# Very dumb Fatty Qs



## jehoric (Jul 23, 2009)

Hey everyone.

Just started smoking a couple weeks ago on my BGE, I'm loving it and decided to branch off from the chicken/pork butt to Beef Brisket and Fatties.

Unfortunately, I sort of did this on a whim and I want to cook them tomorrow... but I have to leave for work in 3 minutes! So I haven't spent more than 20 minutes split between searching the Brisket and Fatty forum, thought I'd post my dumb questions and hope someone felt nice today :)

1.) I got a killer deal on a 4lb chub from Costco... I assume that I can make this into a fatty, but I don't know if I should be dividing it into 1lb peices (that seems to be standard operating procedure) or if I can/should try to do the whole thing at once.

2.) For each size (or just 1lb if the 4lb thing is a terrible idea) what is a rough cooking time estimate? I'm a dedicated temp man, not a time man, but it helps my planning if I can figure to put this on for 2 hours per lb or if it's something different.

3.) For doneness, do I even go by a temp or just when it looks done?

Sorry to inundate you with dumb questions, but I'd greatly appreciate answers to these so I can put them on tomorrow. Thanks!

(P.S. I'll post Qview pics if possible when I'm done... I have some for the pork that I was going to post but the cook took 13 hours and weren't done til 11pm, so the picture quality was pretty poor)


----------



## rivet (Jul 23, 2009)

No dumb questions, bud!

1) I've made 1LB and 1.5LB fatties. With 1.5 pounders, you can't do a good bacon weave cause it wont reach all the way around, so I just roll it in strips and secure them with toothpicks. I suppose you could drape the weave over the fattie like a blanket. A 4 pounder is pretty huge. You might want to give smaller fatties a try to gain experience before making the monster.

2) At 275 F when I'm smoking a 1LB one takes about 2 hours. When the bacon is done and crispy outside it is done inside, though you can temp it. 165 F is what you want and mine always get to 165 internal before the baconn is cooked the way we like it.

3) See number 2

4) Good luck to you and post pics!!


----------



## mballi3011 (Jul 23, 2009)

The fattie is really up to you how big you want it. I have made one alittle over four pounds but that was a boo boo gone good. I personally use 2 lbs per fattie but I'm feeding a bunch of people. Smoking is put it in and smoke at 225-250 and take it to 165 internal temp. Filling is also up you go crazy and off the wall to the basic breakfast, pizza, pancakes the opions are unlimited. So go for it and don't forget the Q


----------



## fire it up (Jul 23, 2009)

Sounds like you got some advice worth following already.
Personally I would keep them around the 1-2lb size.
Fatties are one of those things that freeze, thaw, freeze over and over again and are just as good everytime so you could always just roll up a few different ones and freeze the leftovers for snacking later on.
Sliced and fried in a pan then on a biscuit with cheese and egg, best breakfast sammie you will ever have.
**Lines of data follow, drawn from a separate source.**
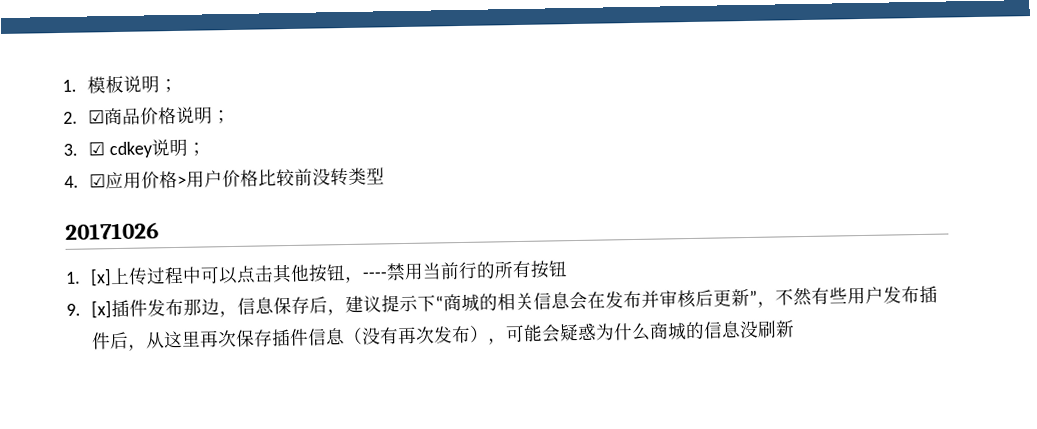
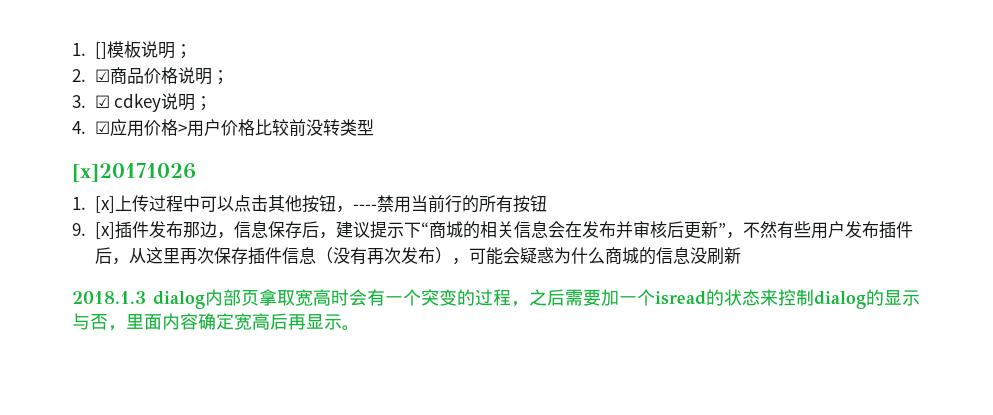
- 1.模板说明；
+ 1. []模板说明；
- 20171026
+ [x]20171026
+ 2018.1.3 dialog内部页拿取宽高时会有一个突变的过程，之后需要加一个isread的状态来控制dialog的显示与否，里面内容确定宽高后再显示。

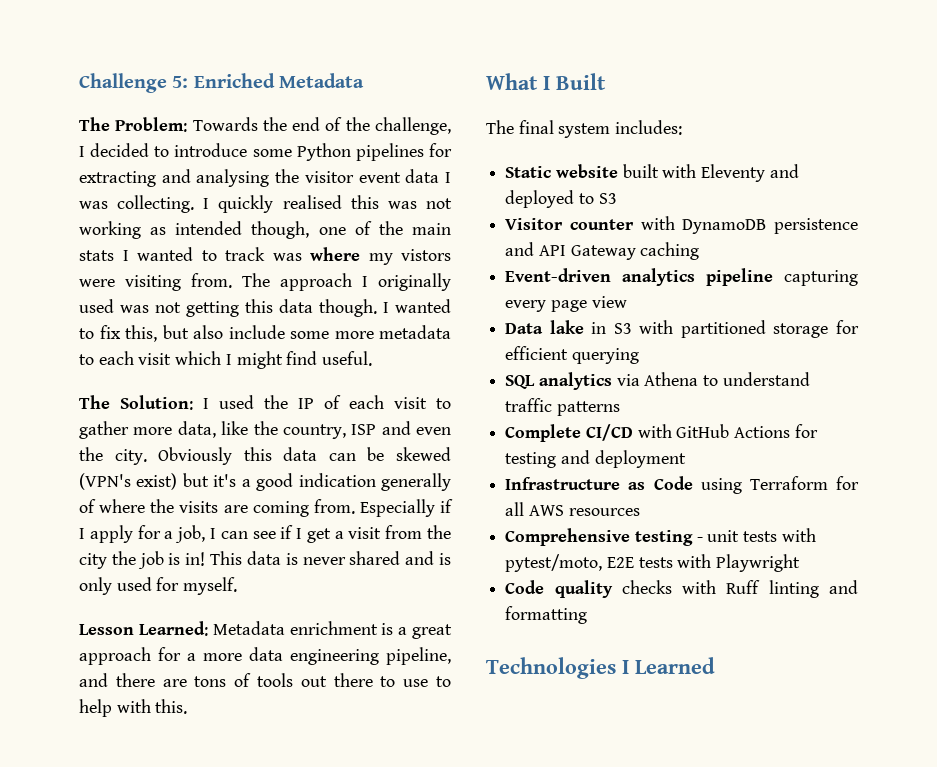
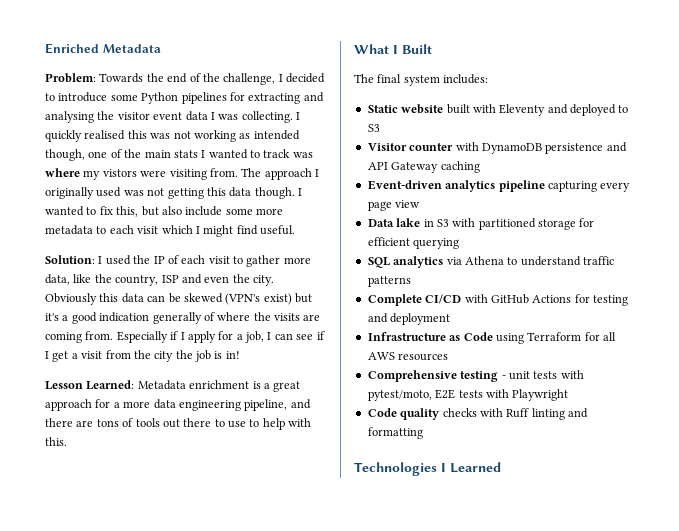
- Challenge 5: Enriched Metadata
+ Enriched Metadata
- The Problem: Towards the end of the challenge, I decided to introduce some Python pipelines for extracting and analysing the visitor event data I was collecting.
+ Problem: Towards the end of the challenge, I decided to introduce some Python pipelines for extracting and analysing the visitor event data I was collecting.
- The Solution: I used the IP of each visit to gather more data, like the country, ISP and even the city.
+ Solution: I used the IP of each visit to gather more data, like the country, ISP and even the city.
- This data is never shared and is only used for myself.

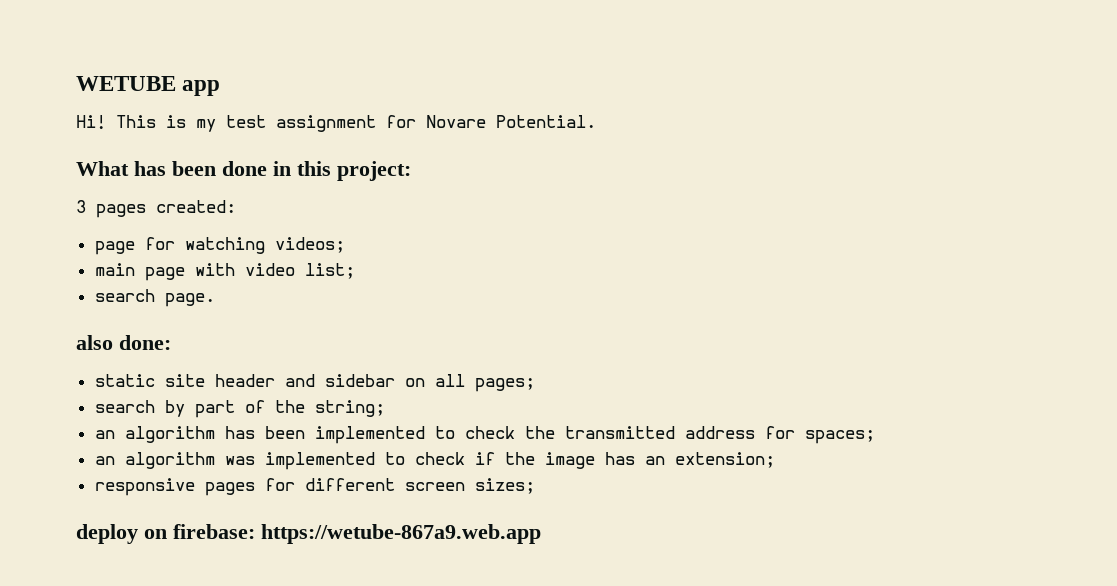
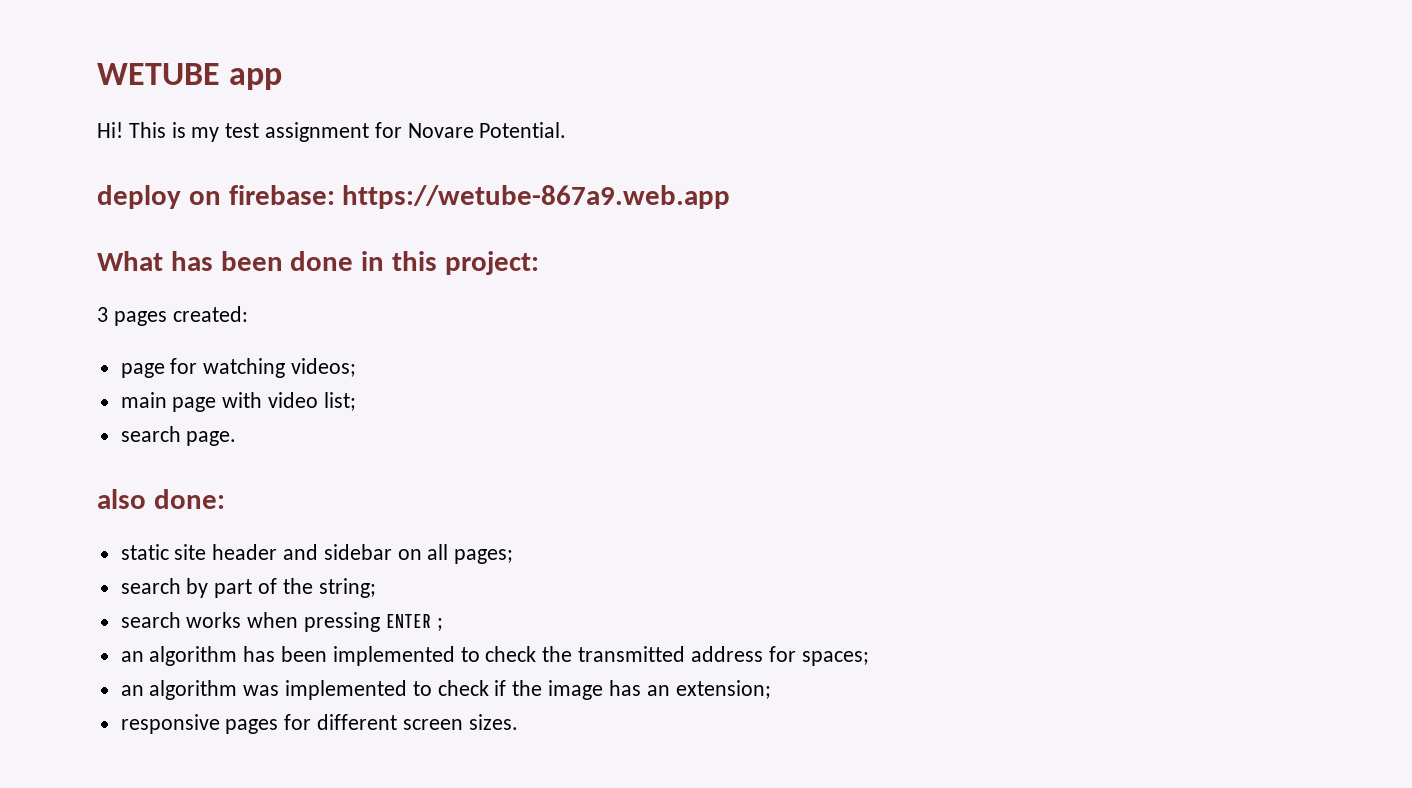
+ deploy on firebase: https://wetube-867a9.web.app
+ search works when pressing ENTER ;
- responsive pages for different screen sizes;
- deploy on firebase: https://wetube-867a9.web.app
+ responsive pages for different screen sizes.

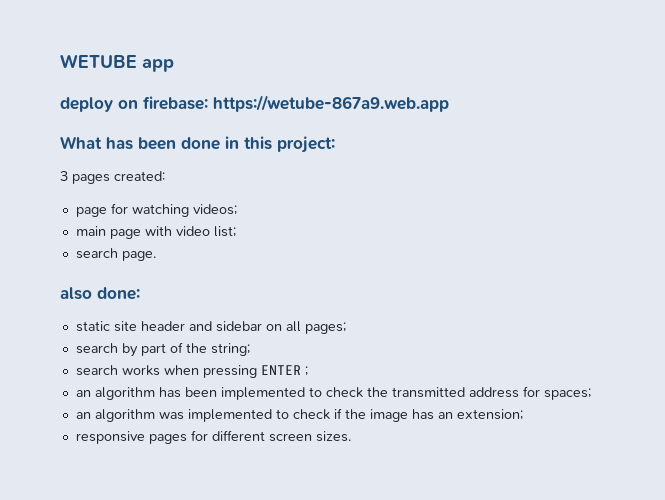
- Hi! This is my test assignment for Novare Potential.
And of course, no dumb questions on here.


----------



## jehoric (Jul 24, 2009)

Thanks guys!

I'll stick with a 1lber to start things off. I get off work early on Saturday so if the first turns out well, there might be a 2nd the day after!

Anyone ever put Jalepenos in their fatty? I could've sworn I saw a picture with one but can't find it now. I'm think Jalepenos (probably just 1, to be safe), onion, cheese, and maybe pepperoni or ham in there. Anyways, thanks for the advice, I feel a lot better about this now than I did earlier today!
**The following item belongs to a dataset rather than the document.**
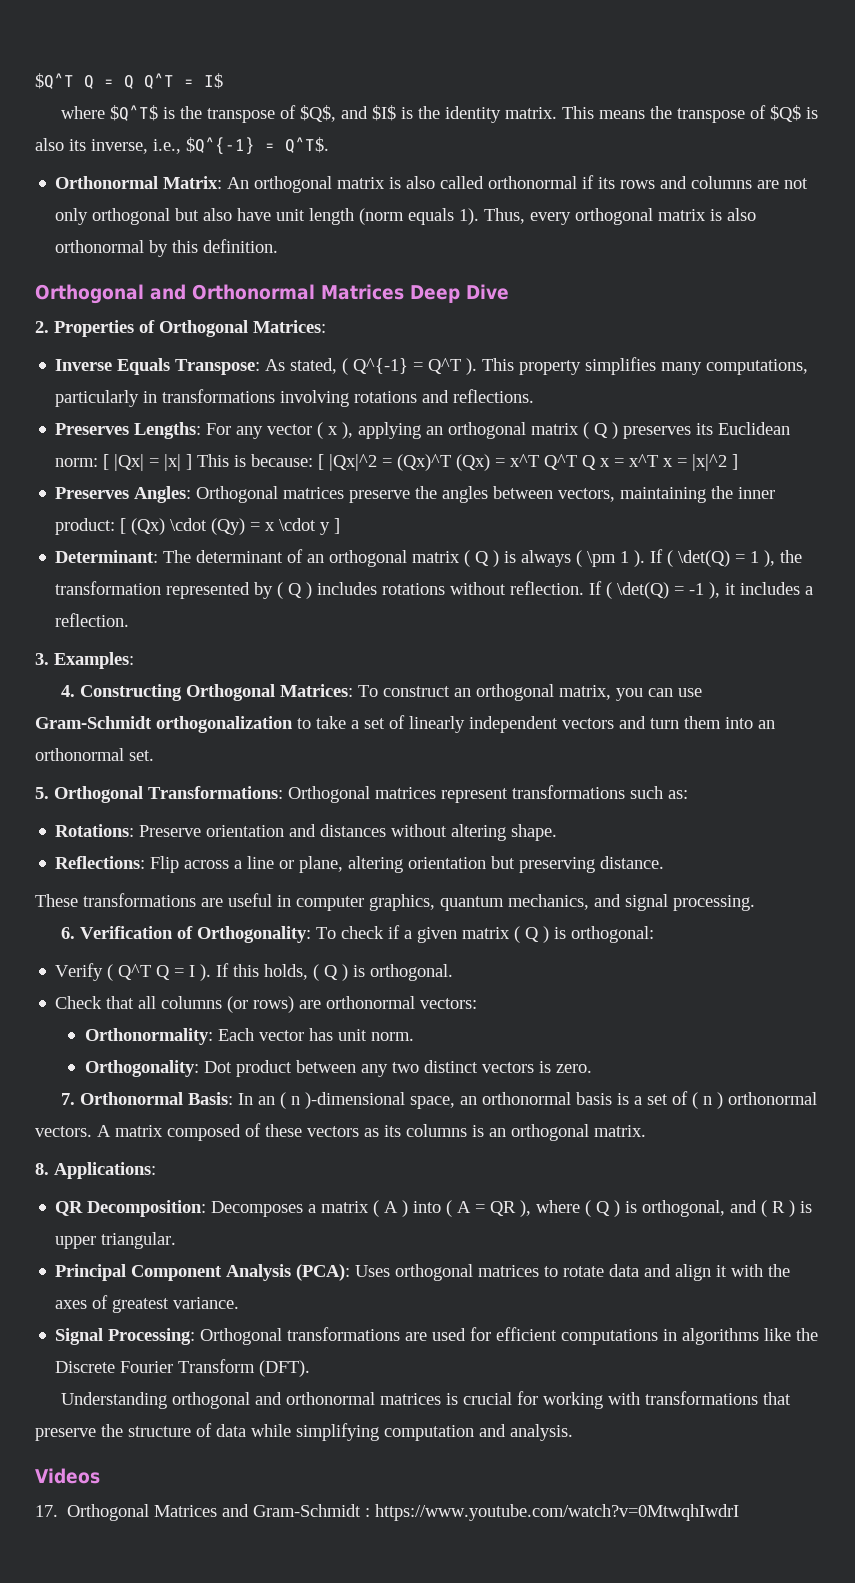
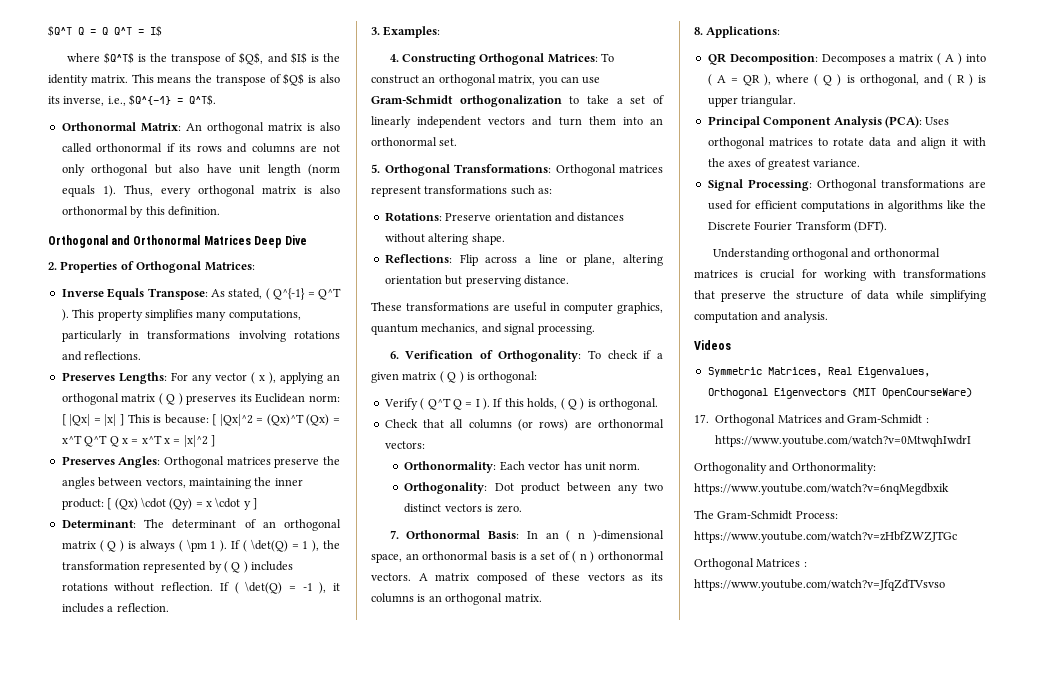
+ Symmetric Matrices, Real Eigenvalues, Orthogonal Eigenvectors (MIT OpenCourseWare)
+ Orthogonality and Orthonormality: https://www.youtube.com/watch?v=6nqMegdbxik
+ The Gram-Schmidt Process: https://www.youtube.com/watch?v=zHbfZWZJTGc
+ Orthogonal Matrices : https://www.youtube.com/watch?v=JfqZdTVsvso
(Now, that brisket still has me scared!)


----------



## willkat98 (Jul 24, 2009)

Sure, but when running low on time and don't want to stuff, I will opt for the Jimmy Dean Spicy (or Bold or whatever).  Pretty nice heat to it, and I can add more with a pepper dusting if it needs kick.

Onion cheese and pepponi is like a pizza fattie, which I know I read about here at some point.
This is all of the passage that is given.